We spent the day with Nana Saturday.  That was it.  It's best not to have an agenda, just be with Nana, whatever that entails.  We go to Sunrise.  Gidget understands her so well, she goes up to her and gets right in her arm and says "Hi, Nana my name is Gidget"  I'm not kidding.  Kids are so aware of what's going on, and us grown ups just THINK we do.  They are about to eat lunch but we decide since it's such a nice day and she is already dressed, to go for a drive...thru.  On the way to Carl's Jr. (which we have never tried before) something smells stinky... is it Gidget?  I think it's Nana.  So we stop at my house and we get everyone out of the car and up the hill and into the house and onto the potty....yep, it was Nana, but not yet, thank goodness.  So we hang around while she wonders what she is doing in the bathroom, while all of us know exactly what she is doing.  (God I hate revealing this private stuff about her, but it's honestly just stuff and it's not about's about the disease)
Okay, let's try this again.  Down the hill everyone in the car and strapped in, including Bee the world's famous dog.  That's what Peggy calls her anyway.  We get some hamburgers and fries and eat it by a park.  Bee likes it too.

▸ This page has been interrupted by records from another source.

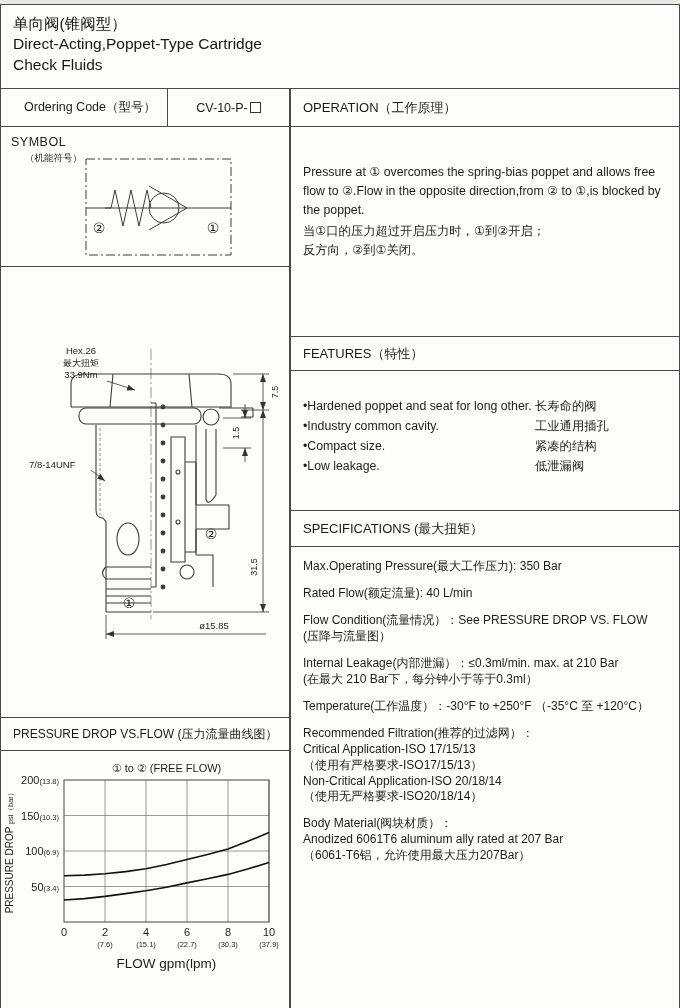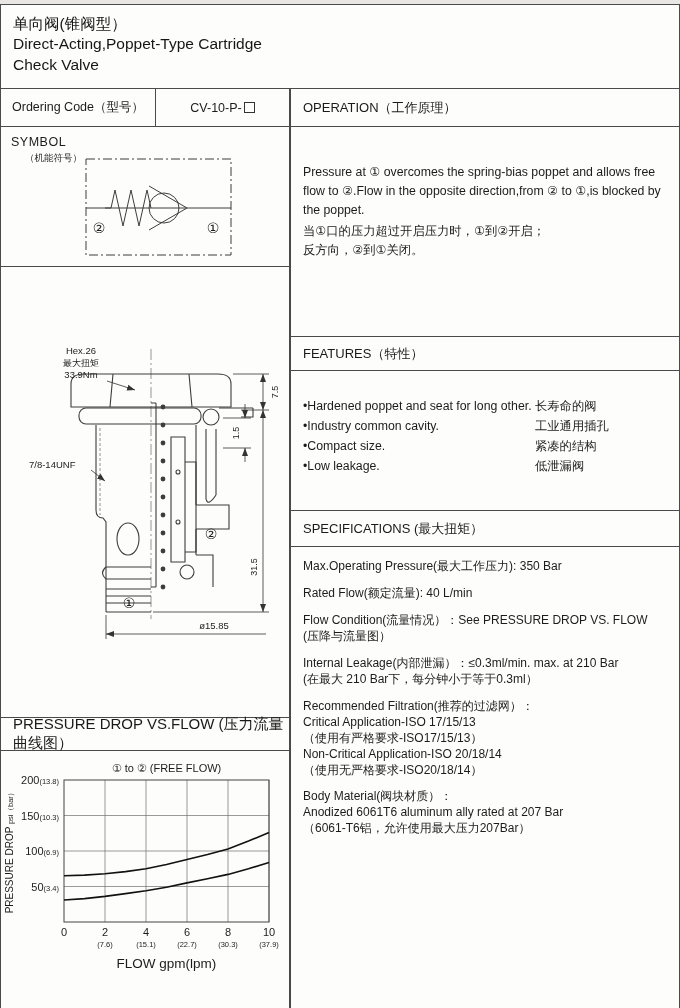--- a/index.html
+++ b/index.html
@@ -12,32 +12,32 @@
   }
   .hdr-block{height:84px;border-bottom:1px solid #4a4a4a;padding:9px 0 0 12px;}
   .hdr-block div{font-size:15.5px;line-height:1.32;color:#161616;}
   .cols{display:flex;height:922px;}
   .col-left{width:290px;border-right:2px solid #4a4a4a;display:flex;flex-direction:column;}
   .col-right{width:388px;display:flex;flex-direction:column;}
   .sec-hdr{
     border-bottom:1px solid #4a4a4a;display:flex;align-items:center;
     padding-left:12px;font-size:13px;color:#1a1a1a;flex:0 0 auto;
   }
-  .ordering-row{height:38px;border-bottom:1px solid #4a4a4a;display:flex;flex:0 0 auto;}
+  .ordering-row{height:38px;border-bottom:1px solid #4a4a4a;display:flex;flex:0 0 auto;padding-left:12px;}
   .ordering-label{
     width:155px;border-right:1px solid #4a4a4a;display:flex;align-items:center;
     justify-content:center;font-size:12.5px;
   }
   .ordering-code{flex:1;display:flex;align-items:center;justify-content:center;font-size:12.5px;}
   .code-box{display:inline-block;width:11px;height:11px;border:1px solid #333;margin-left:2px;}
   .symbol-box{height:140px;border-bottom:1px solid #4a4a4a;position:relative;flex:0 0 auto;}
   .symbol-title{position:absolute;left:10px;top:8px;font-size:12.5px;letter-spacing:.5px;}
   .symbol-sub{position:absolute;left:24px;top:25px;font-size:9.5px;color:#2a2a2a;}
   .drawing-box{height:450px;position:relative;flex:0 0 auto;}
-  .pd-hdr{height:34px;border-top:0;border-bottom:1px solid #4a4a4a;font-size:15px;}
+  .pd-hdr{height:34px;border-top:0;border-bottom:1px solid #4a4a4a;font-size:12px;}
   .chart-box{flex:1;position:relative;}
   .op-hdr,.ft-hdr,.sp-hdr{height:38px;}
   .ft-hdr{height:34px;}
   .sp-hdr{height:36px;}
   .op-body{height:210px;border-bottom:1px solid #4a4a4a;padding:36px 12px 0 12px;font-size:12.3px;line-height:1.55;}
   .op-en{white-space:pre-line;margin:0 0 2px 0;}
   .op-zh{white-space:pre-line;margin:0;}
   .ft-body{height:140px;border-bottom:1px solid #4a4a4a;padding:26px 10px 0 12px;font-size:12.3px;}
   .ft-row{display:flex;line-height:1.62;}
   .ft-en{width:232px;}
@@ -47,21 +47,21 @@
   svg text{font-family:"Liberation Sans","DejaVu Sans",sans-serif;fill:#1c1c1c;}
 </style>
 </head>
 <body>
 
 <div id="sheet">
 
   <div class="hdr-block">
     <div>单向阀(锥阀型）</div>
     <div>Direct-Acting,Poppet-Type Cartridge</div>
-    <div>Check Valve</div>
+    <div>Check Fluids</div>
   </div>
 
   <div class="cols">
 
     <div class="col-left">
 
       <div class="ordering-row">
         <div class="ordering-label">Ordering Code（型号）</div>
         <div class="ordering-code">
           <span>CV-10-P-</span>
@@ -240,20 +240,21 @@
       <div class="sec-hdr sp-hdr">
         <span>SPECIFICATIONS (最大扭矩）</span>
       </div>
       <div class="sp-body">
         <p>Max.Operating Pressure(最大工作压力): 350 Bar</p>
         <p>Rated Flow(额定流量): 40 L/min</p>
         <p>Flow Condition(流量情况）：See PRESSURE DROP VS. FLOW
 (压降与流量图）</p>
         <p>Internal Leakage(内部泄漏）：≤0.3ml/min. max. at 210 Bar
 (在最大 210 Bar下，每分钟小于等于0.3ml）</p>
+        <p>Temperature(工作温度）：-30°F to +250°F  （-35°C 至 +120°C）</p>
         <p>Recommended Filtration(推荐的过滤网）：
 Critical Application-ISO 17/15/13
 （使用有严格要求-ISO17/15/13）
 Non-Critical Application-ISO 20/18/14
 （使用无严格要求-ISO20/18/14）</p>
         <p>Body Material(阀块材质）：
 Anodized 6061T6 aluminum ally rated at 207 Bar
 （6061-T6铝，允许使用最大压力207Bar）</p>
       </div>
     </div>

 Nana watches me and the kids and the dog and it's actually quite lovely, everyone is having a good time.  To get the kids to leave I bribe them with frozen yogurt....
We get a parking spot close to a new place, in a mini-mall.  Everything is in a mini mall in LA. I get everyone out, including Nana with a walker across the crowded parking lot and the darn place is not open yet!!! UGH!  Do you know how hard it is to get a 6 year old a 2 year old and and my mother safely across the parking lot?  Okay, here is a bench, sit down everybody and don't move!  I go get apple juice and ice tea next door.  ANother car leaves and I pull up right next to them and everybody back in.  "Hey, what about the ice cream?"  Darn, they are on to me...the apple juice didn't quite cut it, "Well, maybe next time..."

We drive towards Sunrise, Allen is at Peet's coffee which is on the way, we stop by to say hi, and he brings us yogurt!!!! Yeah Daddy! THank you! Everyone is happy, including the dog and we are energized and ready to take Nana back up to her room.

We sit down on the couch and the girls play...just about ready to go home, and Bee pooops on the carpet, and goes and poops on the carpet  in the hall and .....oh, I'm so sorry, so Mandy helps me clean it up and we all go home.